His new book, The Canceling of the American Mind, written with Rikki Schlott, provides more than 1,000 examples of professors targeted for cancellation, "with about two-thirds of them being punished in some way and almost 200 of them terminated or forced out of their jobs." That's double the toll of the McCarthy Era.


For example, Yoel Inbar, a famous professor, was turned down for a job at UCLA after students objected to his candidacy on grounds he'd criticized diversity, equity, and inclusion statements as compelled speech and empty ‘value signaling’.”


"DEI statements are not only compelled speech but also political litmus tests," writes Lukianoff. Inbar was right. But Inbar's opinion is as heretical as saying there are two biological sexes.


"Given how low viewpoint diversity is in many departments — practically nonexistent in many elite departments — it’s actually remarkable that there is anyone left to be canceled in higher education," he writes.


About two-thirds of cancellations come from the left, one third from the right, he estimates.


Cancel culture got its start on college campuses around 2014, and "spread out from universities to many other fields including journalism, medicine, psychotherapy, and even the hard sciences," writes Jon Haidt, who wrote the book's forward.


After the Oct. 7 terror attack on Israel, many university presidents made "tepid statements" about "the largest mass slaughter of Jews since the holocaust," then waited a few days "to see which way the wind was blowing," Haidt writes. "Their collective reticence stood in stark contrast to the speed with which so many had offered expressions of solidarity or shared grief whenever an election or court case went the 'wrong' way in the years since 2014." Some -- for the first time -- decided their institutions should be neutral on public issues.


Haidt doesn't think it's anti-semitism.

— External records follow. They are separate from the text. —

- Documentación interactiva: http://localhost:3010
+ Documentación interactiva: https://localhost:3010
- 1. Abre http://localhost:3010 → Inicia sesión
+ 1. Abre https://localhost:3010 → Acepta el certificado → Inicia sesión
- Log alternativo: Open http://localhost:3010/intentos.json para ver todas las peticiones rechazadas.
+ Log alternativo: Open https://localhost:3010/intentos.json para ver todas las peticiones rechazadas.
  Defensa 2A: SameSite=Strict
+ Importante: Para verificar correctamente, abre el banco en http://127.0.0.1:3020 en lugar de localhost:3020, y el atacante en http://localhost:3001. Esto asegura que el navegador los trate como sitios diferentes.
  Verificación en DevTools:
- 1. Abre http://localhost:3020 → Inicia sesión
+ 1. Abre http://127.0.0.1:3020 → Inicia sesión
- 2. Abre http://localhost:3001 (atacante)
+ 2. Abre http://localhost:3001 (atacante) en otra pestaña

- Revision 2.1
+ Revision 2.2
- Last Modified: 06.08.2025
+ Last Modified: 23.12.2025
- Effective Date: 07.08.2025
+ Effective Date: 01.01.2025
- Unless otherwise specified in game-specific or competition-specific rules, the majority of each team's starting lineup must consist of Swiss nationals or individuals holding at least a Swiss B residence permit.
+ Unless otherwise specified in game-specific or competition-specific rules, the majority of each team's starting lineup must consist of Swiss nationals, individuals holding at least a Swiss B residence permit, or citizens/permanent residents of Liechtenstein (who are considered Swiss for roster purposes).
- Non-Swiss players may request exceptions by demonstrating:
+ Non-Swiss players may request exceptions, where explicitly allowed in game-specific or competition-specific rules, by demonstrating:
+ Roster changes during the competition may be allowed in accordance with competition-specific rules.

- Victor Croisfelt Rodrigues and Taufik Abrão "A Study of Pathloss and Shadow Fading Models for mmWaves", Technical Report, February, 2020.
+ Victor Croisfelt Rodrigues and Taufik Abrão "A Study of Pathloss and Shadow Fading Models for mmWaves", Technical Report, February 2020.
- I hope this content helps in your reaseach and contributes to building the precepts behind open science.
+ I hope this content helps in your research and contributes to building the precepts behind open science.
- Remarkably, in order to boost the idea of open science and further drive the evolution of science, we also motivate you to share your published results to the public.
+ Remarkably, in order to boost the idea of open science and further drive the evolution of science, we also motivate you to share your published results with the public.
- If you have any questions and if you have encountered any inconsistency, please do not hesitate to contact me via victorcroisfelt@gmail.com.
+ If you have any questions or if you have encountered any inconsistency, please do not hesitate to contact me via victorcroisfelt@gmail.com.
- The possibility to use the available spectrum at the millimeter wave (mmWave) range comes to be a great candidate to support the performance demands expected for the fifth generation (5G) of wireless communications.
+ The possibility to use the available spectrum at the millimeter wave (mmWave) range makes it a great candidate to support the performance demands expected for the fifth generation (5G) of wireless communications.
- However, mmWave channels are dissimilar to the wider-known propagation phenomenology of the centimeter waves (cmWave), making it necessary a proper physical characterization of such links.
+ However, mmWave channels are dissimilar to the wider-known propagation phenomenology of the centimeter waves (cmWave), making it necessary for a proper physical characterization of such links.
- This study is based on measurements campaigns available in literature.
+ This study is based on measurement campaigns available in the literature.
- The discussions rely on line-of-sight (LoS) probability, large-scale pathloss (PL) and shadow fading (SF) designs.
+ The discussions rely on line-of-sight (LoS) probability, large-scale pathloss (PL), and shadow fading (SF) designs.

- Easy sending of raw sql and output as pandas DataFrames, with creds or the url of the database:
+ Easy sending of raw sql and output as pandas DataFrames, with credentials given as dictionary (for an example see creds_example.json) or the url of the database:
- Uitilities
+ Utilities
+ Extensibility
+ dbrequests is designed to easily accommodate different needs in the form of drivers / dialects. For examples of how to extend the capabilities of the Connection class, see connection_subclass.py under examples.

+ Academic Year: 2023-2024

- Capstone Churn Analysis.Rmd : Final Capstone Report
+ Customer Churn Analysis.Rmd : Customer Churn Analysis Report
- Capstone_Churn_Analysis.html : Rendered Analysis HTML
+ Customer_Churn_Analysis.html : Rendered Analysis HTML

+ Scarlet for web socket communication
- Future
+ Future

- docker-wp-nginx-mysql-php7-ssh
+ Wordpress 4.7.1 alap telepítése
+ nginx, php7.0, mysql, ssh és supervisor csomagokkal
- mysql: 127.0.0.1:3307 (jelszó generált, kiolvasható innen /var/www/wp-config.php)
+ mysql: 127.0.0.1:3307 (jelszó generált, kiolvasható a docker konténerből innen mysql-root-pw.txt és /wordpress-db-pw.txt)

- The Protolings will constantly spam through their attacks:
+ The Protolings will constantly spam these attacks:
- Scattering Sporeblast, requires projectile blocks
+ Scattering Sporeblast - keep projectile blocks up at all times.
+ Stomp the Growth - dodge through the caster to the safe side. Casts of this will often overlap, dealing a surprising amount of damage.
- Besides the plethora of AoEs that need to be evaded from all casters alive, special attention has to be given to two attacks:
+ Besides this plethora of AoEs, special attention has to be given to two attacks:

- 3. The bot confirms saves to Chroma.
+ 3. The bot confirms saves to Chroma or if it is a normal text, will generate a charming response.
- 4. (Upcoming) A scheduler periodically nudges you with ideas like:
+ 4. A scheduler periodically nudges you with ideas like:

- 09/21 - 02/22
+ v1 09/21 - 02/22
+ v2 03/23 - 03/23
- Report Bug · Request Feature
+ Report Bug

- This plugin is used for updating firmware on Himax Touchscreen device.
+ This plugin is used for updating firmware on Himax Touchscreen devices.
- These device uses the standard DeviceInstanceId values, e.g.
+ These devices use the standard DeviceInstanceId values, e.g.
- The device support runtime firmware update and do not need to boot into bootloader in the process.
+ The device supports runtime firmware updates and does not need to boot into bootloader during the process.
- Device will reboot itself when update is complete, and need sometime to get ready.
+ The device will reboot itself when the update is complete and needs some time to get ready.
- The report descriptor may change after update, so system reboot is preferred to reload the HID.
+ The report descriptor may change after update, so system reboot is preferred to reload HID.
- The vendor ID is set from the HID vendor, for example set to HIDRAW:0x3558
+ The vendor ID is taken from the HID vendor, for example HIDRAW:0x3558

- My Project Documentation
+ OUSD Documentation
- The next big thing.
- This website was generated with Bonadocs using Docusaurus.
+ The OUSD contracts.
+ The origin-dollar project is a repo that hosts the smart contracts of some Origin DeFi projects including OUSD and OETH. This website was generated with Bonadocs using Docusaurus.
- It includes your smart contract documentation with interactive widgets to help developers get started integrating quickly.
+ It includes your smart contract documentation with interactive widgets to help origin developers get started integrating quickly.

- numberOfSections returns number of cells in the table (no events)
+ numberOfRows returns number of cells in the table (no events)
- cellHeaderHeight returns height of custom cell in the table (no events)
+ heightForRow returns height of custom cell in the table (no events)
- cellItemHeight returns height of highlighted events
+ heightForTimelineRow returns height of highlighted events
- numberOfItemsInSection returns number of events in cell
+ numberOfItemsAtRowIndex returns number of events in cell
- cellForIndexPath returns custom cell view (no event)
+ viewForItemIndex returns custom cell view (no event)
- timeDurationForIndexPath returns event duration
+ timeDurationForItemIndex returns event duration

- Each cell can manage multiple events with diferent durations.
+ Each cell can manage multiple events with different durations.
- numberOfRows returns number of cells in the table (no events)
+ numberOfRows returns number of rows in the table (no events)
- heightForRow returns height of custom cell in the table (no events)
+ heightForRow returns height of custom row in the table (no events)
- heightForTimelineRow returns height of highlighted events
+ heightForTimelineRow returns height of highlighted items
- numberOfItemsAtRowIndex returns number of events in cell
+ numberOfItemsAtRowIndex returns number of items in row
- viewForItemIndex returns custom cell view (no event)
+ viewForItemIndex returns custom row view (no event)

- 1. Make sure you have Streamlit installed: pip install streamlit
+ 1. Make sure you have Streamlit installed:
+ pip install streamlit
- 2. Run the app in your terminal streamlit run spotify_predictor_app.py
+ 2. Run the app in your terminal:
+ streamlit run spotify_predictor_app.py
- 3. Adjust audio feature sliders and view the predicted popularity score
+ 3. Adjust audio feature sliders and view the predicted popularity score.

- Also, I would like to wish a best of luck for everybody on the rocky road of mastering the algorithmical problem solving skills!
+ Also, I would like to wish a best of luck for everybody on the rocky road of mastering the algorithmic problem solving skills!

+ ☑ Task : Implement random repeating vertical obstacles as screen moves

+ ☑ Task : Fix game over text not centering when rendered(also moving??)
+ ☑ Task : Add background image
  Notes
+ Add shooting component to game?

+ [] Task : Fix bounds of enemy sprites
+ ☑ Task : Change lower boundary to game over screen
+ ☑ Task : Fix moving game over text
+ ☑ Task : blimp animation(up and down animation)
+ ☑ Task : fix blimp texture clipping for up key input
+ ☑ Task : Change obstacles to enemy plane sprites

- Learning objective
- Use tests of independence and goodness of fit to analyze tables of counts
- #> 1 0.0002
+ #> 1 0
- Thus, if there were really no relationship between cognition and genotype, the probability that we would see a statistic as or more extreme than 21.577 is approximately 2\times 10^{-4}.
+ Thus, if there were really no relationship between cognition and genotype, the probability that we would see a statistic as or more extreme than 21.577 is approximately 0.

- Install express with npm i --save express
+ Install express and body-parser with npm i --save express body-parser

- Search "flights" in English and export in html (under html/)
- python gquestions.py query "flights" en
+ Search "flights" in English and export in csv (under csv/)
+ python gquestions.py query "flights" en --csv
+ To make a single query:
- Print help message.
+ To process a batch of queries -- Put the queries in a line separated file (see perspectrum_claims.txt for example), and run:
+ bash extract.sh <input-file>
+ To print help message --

He blames fear. Conformists need time to determine what views they're supposed to conform to.


Many students who declared they "stand with Palestine" were distressed to learn their stand might cost them job opportunities on Wall Street or with establishment law firms. (Why do anti-capitalists want these jobs?) What's a consensus on campus -- it's OK to rape, murder, mutilate and kidnap Jewish "settler-colonialists" -- is not yet the consensus everywhere.

Haidt and Lukianoff co-wrote a 2015 essay in The Atlantic, which became a 2018 book, both titled The Coddling of the American Mind. What Haidt calls structural stupidity is spreading.